— Data for this task —
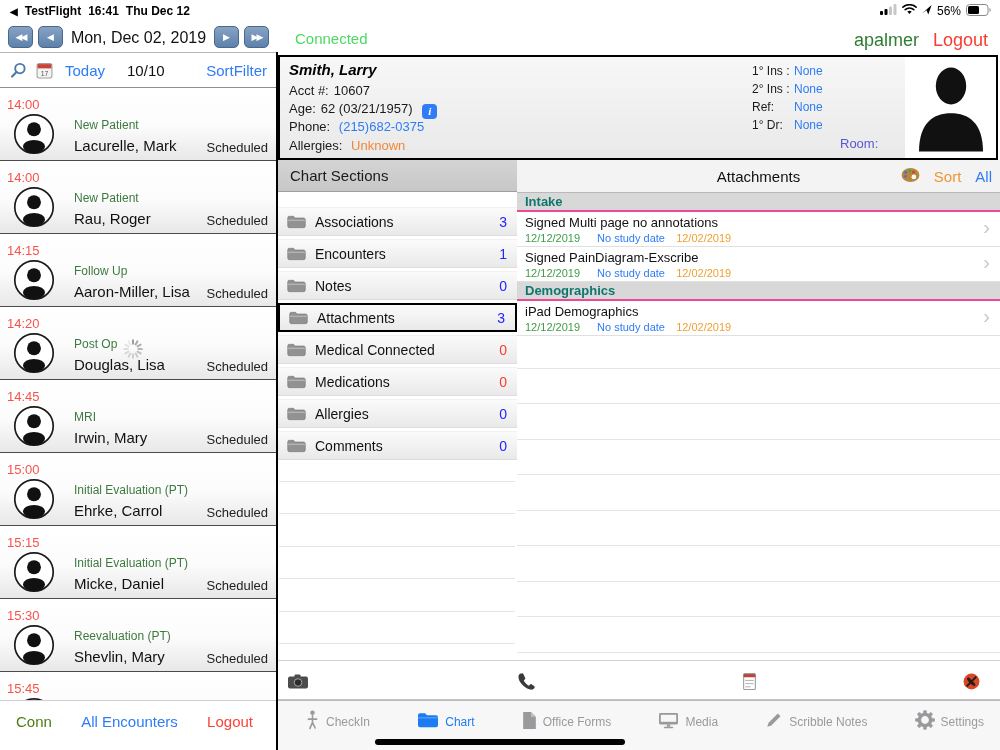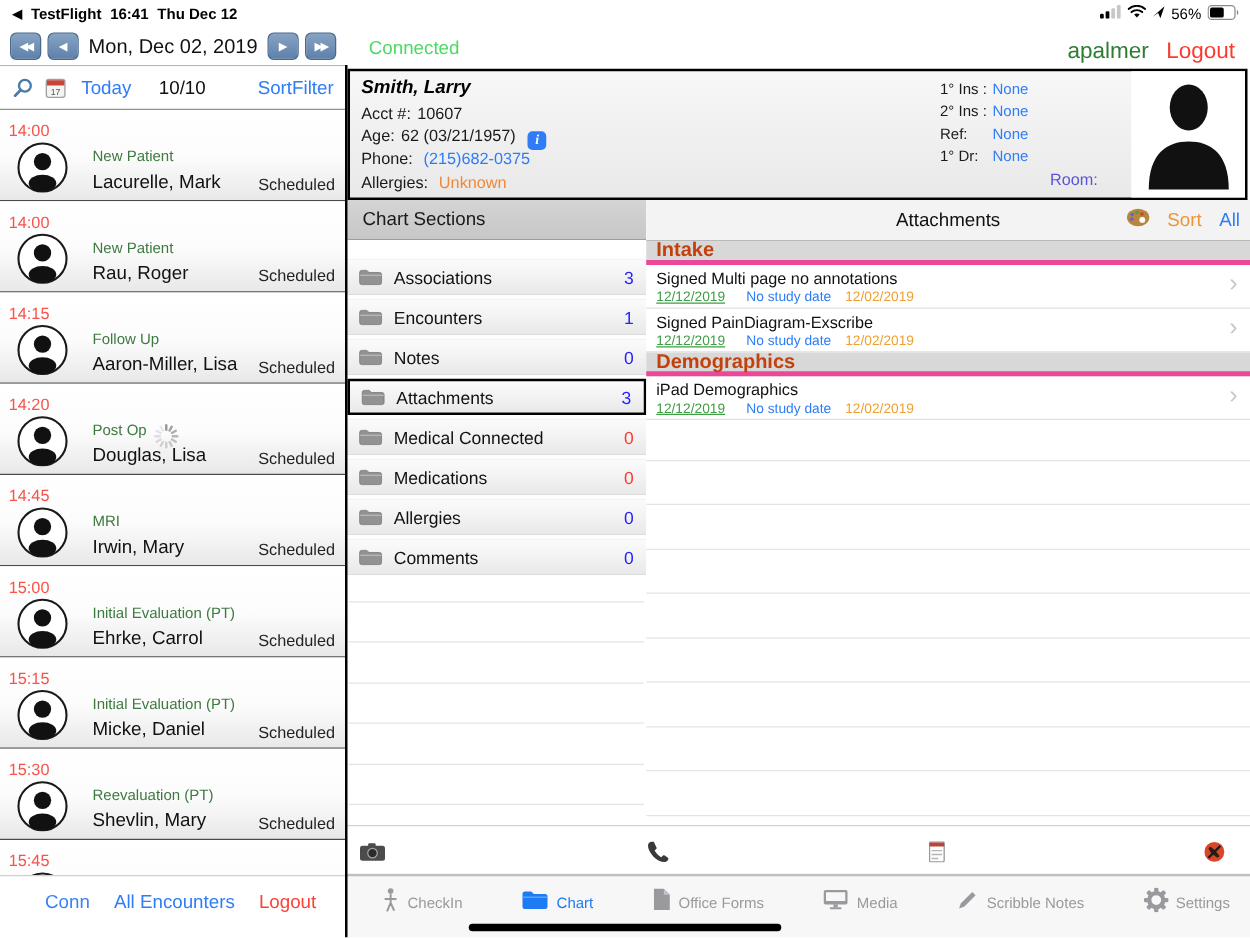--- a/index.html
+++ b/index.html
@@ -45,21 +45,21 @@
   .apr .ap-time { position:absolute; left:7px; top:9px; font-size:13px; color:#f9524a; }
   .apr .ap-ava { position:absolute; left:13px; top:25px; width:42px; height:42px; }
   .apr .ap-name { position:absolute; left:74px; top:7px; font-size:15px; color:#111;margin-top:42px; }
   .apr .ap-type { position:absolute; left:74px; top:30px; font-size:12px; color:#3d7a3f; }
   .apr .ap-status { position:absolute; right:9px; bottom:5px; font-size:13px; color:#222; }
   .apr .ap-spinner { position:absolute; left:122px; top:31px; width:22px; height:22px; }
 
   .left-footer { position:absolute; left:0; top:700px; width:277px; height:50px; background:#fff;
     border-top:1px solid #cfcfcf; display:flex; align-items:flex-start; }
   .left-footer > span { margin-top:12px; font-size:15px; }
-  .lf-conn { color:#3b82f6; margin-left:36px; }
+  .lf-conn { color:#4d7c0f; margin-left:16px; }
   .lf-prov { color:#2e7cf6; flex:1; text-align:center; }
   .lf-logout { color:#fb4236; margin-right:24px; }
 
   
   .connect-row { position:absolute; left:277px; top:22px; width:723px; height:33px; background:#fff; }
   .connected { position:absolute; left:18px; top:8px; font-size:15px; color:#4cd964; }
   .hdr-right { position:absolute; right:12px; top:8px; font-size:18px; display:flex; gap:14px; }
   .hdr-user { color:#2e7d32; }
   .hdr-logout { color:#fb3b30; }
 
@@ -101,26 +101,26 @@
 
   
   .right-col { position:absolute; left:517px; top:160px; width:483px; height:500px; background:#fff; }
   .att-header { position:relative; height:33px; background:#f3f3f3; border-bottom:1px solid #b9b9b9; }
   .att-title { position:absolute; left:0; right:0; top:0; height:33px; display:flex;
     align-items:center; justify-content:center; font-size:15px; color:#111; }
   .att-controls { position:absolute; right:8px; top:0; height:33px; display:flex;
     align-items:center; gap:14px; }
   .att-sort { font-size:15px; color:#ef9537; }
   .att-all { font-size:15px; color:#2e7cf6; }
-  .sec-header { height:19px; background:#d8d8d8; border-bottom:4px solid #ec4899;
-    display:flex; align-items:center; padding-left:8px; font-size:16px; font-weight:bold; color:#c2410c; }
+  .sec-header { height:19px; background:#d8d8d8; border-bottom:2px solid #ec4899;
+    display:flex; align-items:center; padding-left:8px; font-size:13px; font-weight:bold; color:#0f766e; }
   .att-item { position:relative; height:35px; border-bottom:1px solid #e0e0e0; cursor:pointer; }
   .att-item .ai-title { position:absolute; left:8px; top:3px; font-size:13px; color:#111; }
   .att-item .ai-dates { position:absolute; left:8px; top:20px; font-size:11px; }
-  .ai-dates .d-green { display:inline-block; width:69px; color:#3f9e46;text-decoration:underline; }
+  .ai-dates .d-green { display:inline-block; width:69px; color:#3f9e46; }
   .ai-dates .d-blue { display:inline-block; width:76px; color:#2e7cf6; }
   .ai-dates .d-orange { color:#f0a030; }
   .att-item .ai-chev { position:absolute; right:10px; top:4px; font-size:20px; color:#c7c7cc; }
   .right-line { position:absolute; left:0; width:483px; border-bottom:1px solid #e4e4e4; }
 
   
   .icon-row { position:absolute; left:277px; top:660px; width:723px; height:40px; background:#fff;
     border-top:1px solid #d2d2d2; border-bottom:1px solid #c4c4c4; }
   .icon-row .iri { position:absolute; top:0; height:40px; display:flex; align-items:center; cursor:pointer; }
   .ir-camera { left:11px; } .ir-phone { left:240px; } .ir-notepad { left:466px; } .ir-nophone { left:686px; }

— Exercise aim —
Only the text of the entries above, transcribed exactly, should be given; leave out pictures.

— Answer to the problem —
--- a/index.html
+++ b/index.html
@@ -45,21 +45,21 @@
   .apr .ap-time { position:absolute; left:7px; top:9px; font-size:13px; color:#f9524a; }
   .apr .ap-ava { position:absolute; left:13px; top:25px; width:42px; height:42px; }
   .apr .ap-name { position:absolute; left:74px; top:7px; font-size:15px; color:#111;margin-top:42px; }
   .apr .ap-type { position:absolute; left:74px; top:30px; font-size:12px; color:#3d7a3f; }
   .apr .ap-status { position:absolute; right:9px; bottom:5px; font-size:13px; color:#222; }
   .apr .ap-spinner { position:absolute; left:122px; top:31px; width:22px; height:22px; }
 
   .left-footer { position:absolute; left:0; top:700px; width:277px; height:50px; background:#fff;
     border-top:1px solid #cfcfcf; display:flex; align-items:flex-start; }
   .left-footer > span { margin-top:12px; font-size:15px; }
-  .lf-conn { color:#3b82f6; margin-left:36px; }
+  .lf-conn { color:#4d7c0f; margin-left:16px; }
   .lf-prov { color:#2e7cf6; flex:1; text-align:center; }
   .lf-logout { color:#fb4236; margin-right:24px; }
 
   
   .connect-row { position:absolute; left:277px; top:22px; width:723px; height:33px; background:#fff; }
   .connected { position:absolute; left:18px; top:8px; font-size:15px; color:#4cd964; }
   .hdr-right { position:absolute; right:12px; top:8px; font-size:18px; display:flex; gap:14px; }
   .hdr-user { color:#2e7d32; }
   .hdr-logout { color:#fb3b30; }
 
@@ -101,26 +101,26 @@
 
   
   .right-col { position:absolute; left:517px; top:160px; width:483px; height:500px; background:#fff; }
   .att-header { position:relative; height:33px; background:#f3f3f3; border-bottom:1px solid #b9b9b9; }
   .att-title { position:absolute; left:0; right:0; top:0; height:33px; display:flex;
     align-items:center; justify-content:center; font-size:15px; color:#111; }
   .att-controls { position:absolute; right:8px; top:0; height:33px; display:flex;
     align-items:center; gap:14px; }
   .att-sort { font-size:15px; color:#ef9537; }
   .att-all { font-size:15px; color:#2e7cf6; }
-  .sec-header { height:19px; background:#d8d8d8; border-bottom:4px solid #ec4899;
-    display:flex; align-items:center; padding-left:8px; font-size:16px; font-weight:bold; color:#c2410c; }
+  .sec-header { height:19px; background:#d8d8d8; border-bottom:2px solid #ec4899;
+    display:flex; align-items:center; padding-left:8px; font-size:13px; font-weight:bold; color:#0f766e; }
   .att-item { position:relative; height:35px; border-bottom:1px solid #e0e0e0; cursor:pointer; }
   .att-item .ai-title { position:absolute; left:8px; top:3px; font-size:13px; color:#111; }
   .att-item .ai-dates { position:absolute; left:8px; top:20px; font-size:11px; }
-  .ai-dates .d-green { display:inline-block; width:69px; color:#3f9e46;text-decoration:underline; }
+  .ai-dates .d-green { display:inline-block; width:69px; color:#3f9e46; }
   .ai-dates .d-blue { display:inline-block; width:76px; color:#2e7cf6; }
   .ai-dates .d-orange { color:#f0a030; }
   .att-item .ai-chev { position:absolute; right:10px; top:4px; font-size:20px; color:#c7c7cc; }
   .right-line { position:absolute; left:0; width:483px; border-bottom:1px solid #e4e4e4; }
 
   
   .icon-row { position:absolute; left:277px; top:660px; width:723px; height:40px; background:#fff;
     border-top:1px solid #d2d2d2; border-bottom:1px solid #c4c4c4; }
   .icon-row .iri { position:absolute; top:0; height:40px; display:flex; align-items:center; cursor:pointer; }
   .ir-camera { left:11px; } .ir-phone { left:240px; } .ir-notepad { left:466px; } .ir-nophone { left:686px; }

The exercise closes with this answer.